General information
- Location: Gökköy Mah., 10185 Balıkesir Merkez/Balıkesir Turkey
- Coordinates: 39°35′43″N 27°49′35″E﻿ / ﻿39.5952°N 27.8265°E
- System: TCDD intercity rail station
- Owner: Turkish State Railways
- Operator: TCDD Taşımacılık
- Line: İzmir Blue Train 6 Sep Express 17 Sep Express
- Platforms: 1 side platform
- Tracks: 1

Construction
- Structure type: At-grade
- Parking: Yes

History
- Opened: 15 March 2015
- Electrified: 2016 25 kV AC, 60 Hz

Services
| Preceding station | TCDD Taşımacılık |  |  | Following station |
| Savaştepe towards İzmir (Basmane) |  | İzmir Blue Train |  | Balıkesir towards Ankara |
| Soğucak towards İzmir (Basmane) |  | 6 Sep Express |  | Balıkesir towards Bandırma |
| Çukurhüseyin towards İzmir (Basmane) |  | 17 Sep Express |  |

Location

= Gökköy railway station =

Railway station near Gökköy, Turkey

Gökköy railway station (Gökköy istasyonu) is a railway station opened in 2015 near Gökköy, Turkey. The station is a part of the Gökköy Logistics Center. TCDD Taşımacılık operates three daily intercity trains from Eskişehir and Bandırma to İzmir.

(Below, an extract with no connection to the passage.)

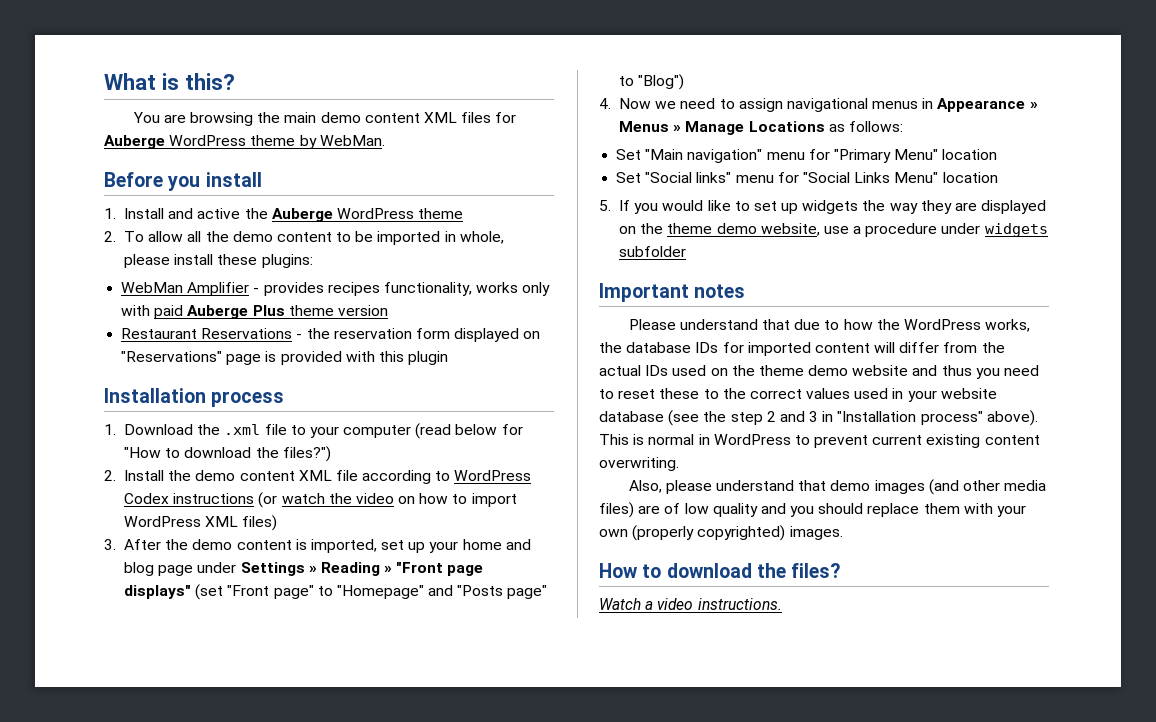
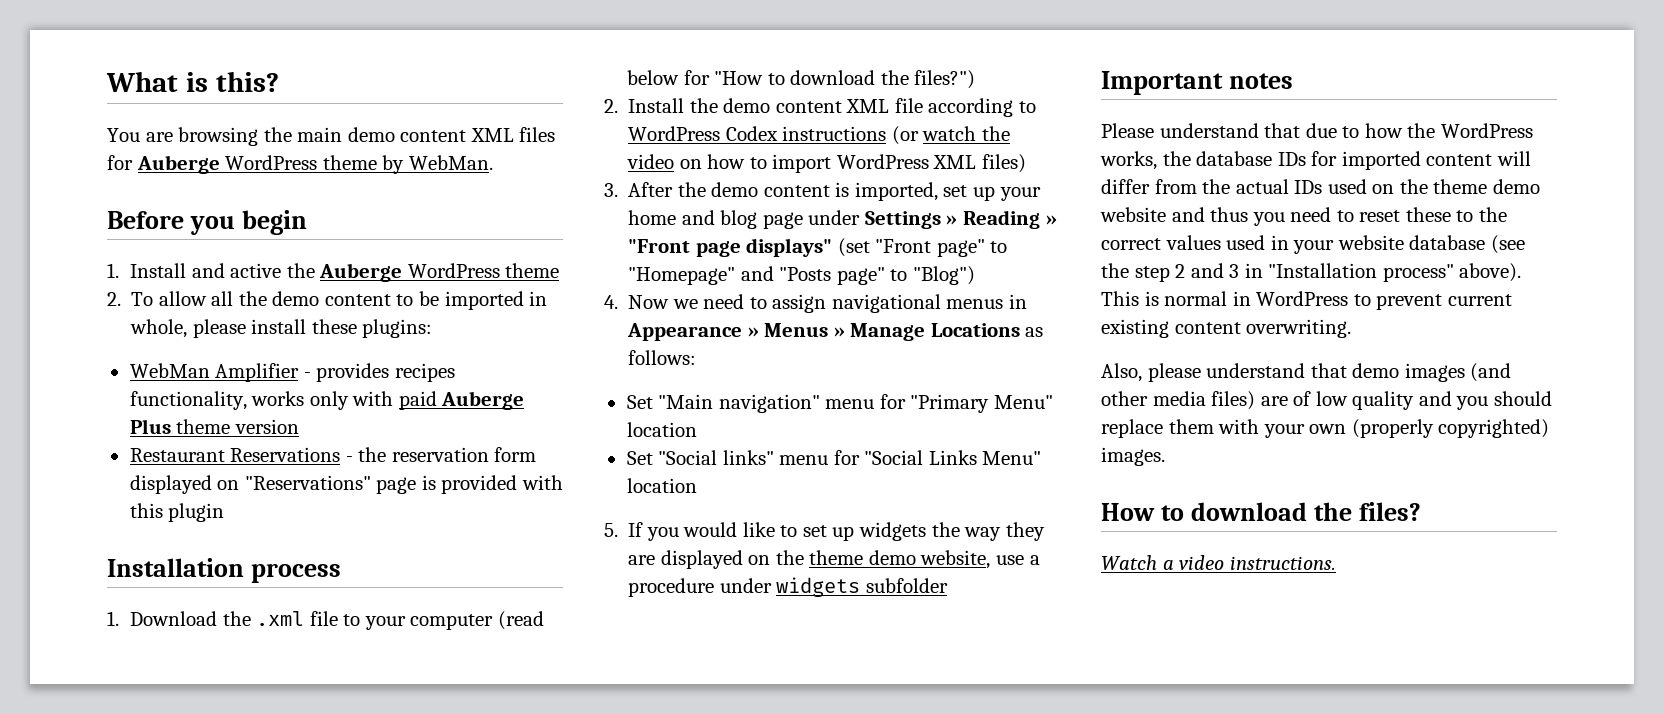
[205,172,262,187] install -> [241,210,307,235] begin

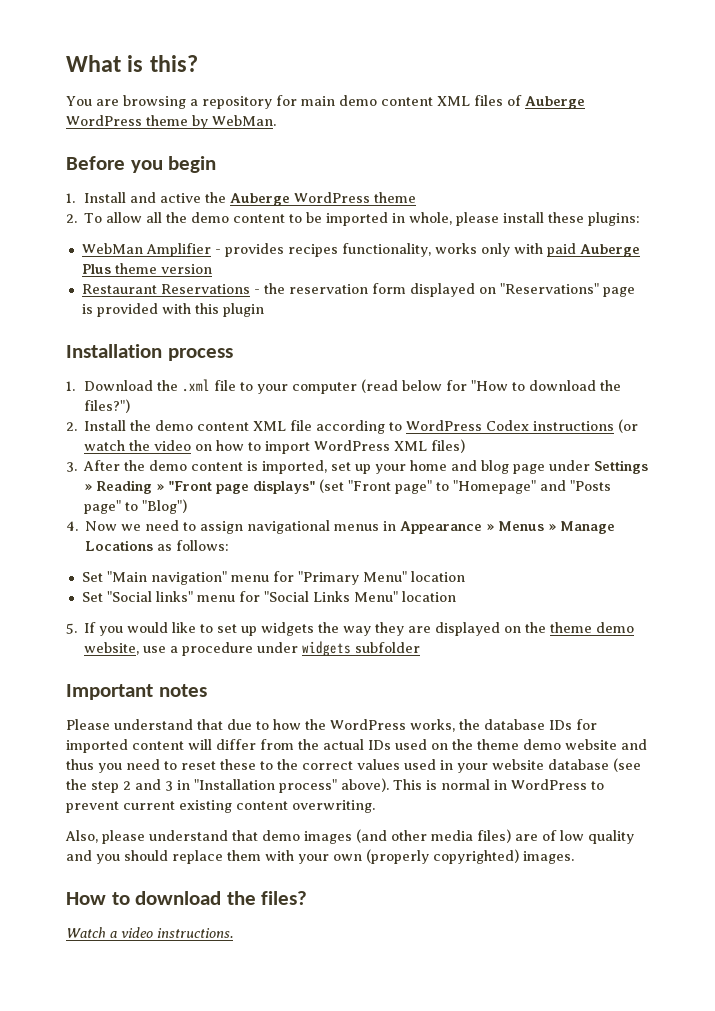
[263,127,292,142] the -> [189,95,297,109] a repository for
[107,155,133,170] for -> [506,95,522,106] of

Gökköy station was opened on 15 March 2015.

==Gökköy Logistics Center==
Gökköy Logistics Center (Gökköy Lojistik Merkezi) is a freight railyard and one of 19 similar facilities that are in operation or under construction in Turkey. The facility consists of a railway station with one side platform servicing one track, a railcar maintenance facility, a yard for freight trains and an intermodal freight transferring yard.

===History===
Plans to build a new freight rail yard outside the city of Balıkesir were finalized in 2007. The Turkish State Railways and the Balıkesir Metropolitan Municipality agreed to construct a new 211,000 m2 railyard near the village of Gökköy, inside the Balıkesir Industrial Park (Balıkesir OSB). In doing so, the existing freight yard next to Balıkesir station, in the city center, would be decommissioned and the property used solely for passenger trains. Construction of the facility began in 2012 and was expected to be complete by mid-2013. Opening of the facility was delayed by two until 15 March 2015, when Gökköy was officially opened by President Recep Tayyip Erdoğan in a ceremony at the facility.